Return exactly the span of lines in the following data that opens with the line containing "text: onDestroy ->" and closes with the line containing "behavior.__boidsExtension = functions". Include nothing else.

## DATASET CONTENT
================================
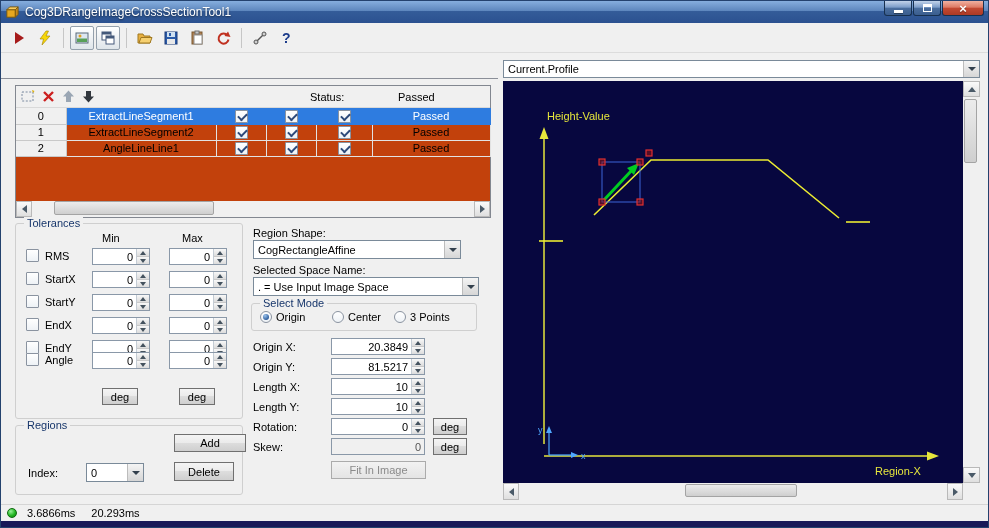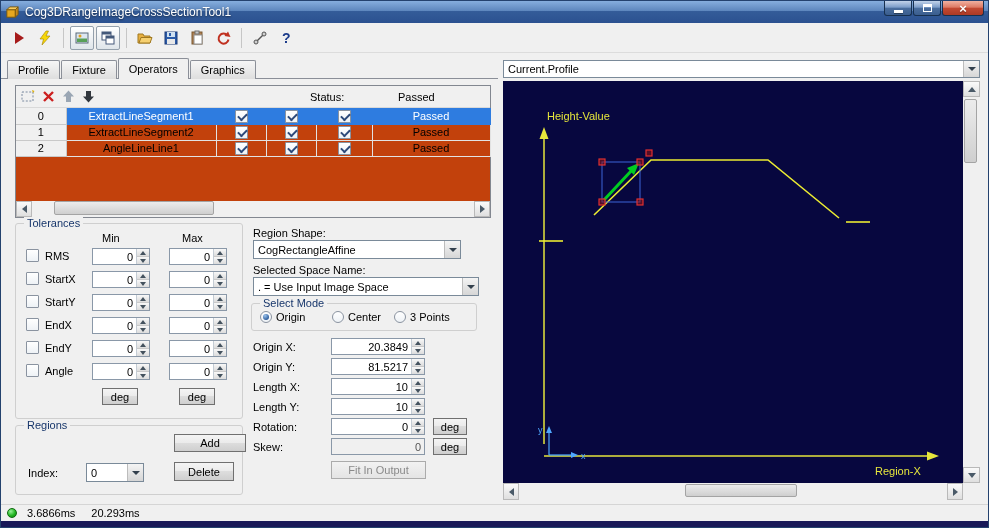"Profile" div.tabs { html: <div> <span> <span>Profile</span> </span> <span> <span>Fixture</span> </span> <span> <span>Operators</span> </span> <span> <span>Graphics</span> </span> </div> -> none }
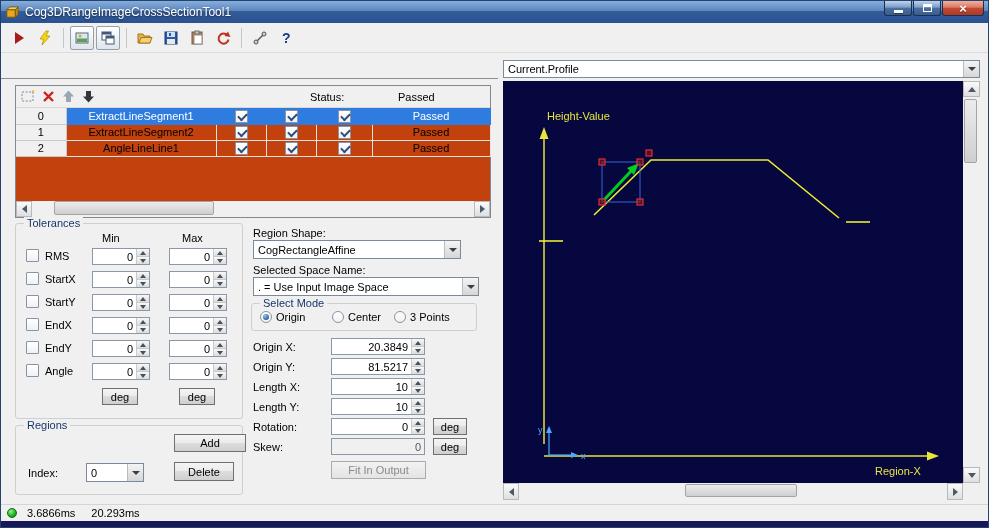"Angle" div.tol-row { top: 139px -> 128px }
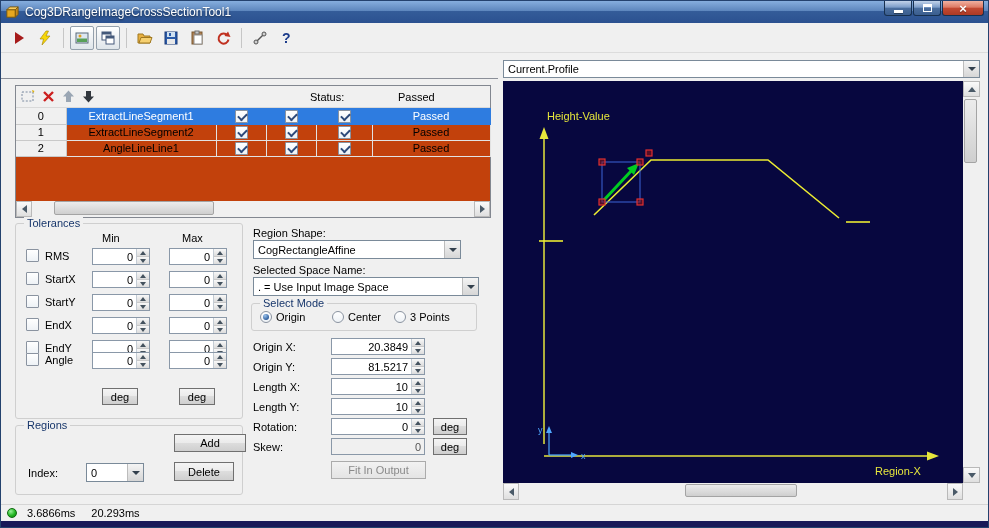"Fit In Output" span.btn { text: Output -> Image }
================================
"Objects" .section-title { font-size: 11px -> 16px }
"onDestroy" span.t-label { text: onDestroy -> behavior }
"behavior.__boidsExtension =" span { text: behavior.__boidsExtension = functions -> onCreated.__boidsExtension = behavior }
================================
## EXERCISE RESPONSE
"onDestroy" span.t-label { text: onDestroy -> behavior }
"behavior.__boidsExtension =" span { text: behavior.__boidsExtension = functions -> onCreated.__boidsExtension = behavior }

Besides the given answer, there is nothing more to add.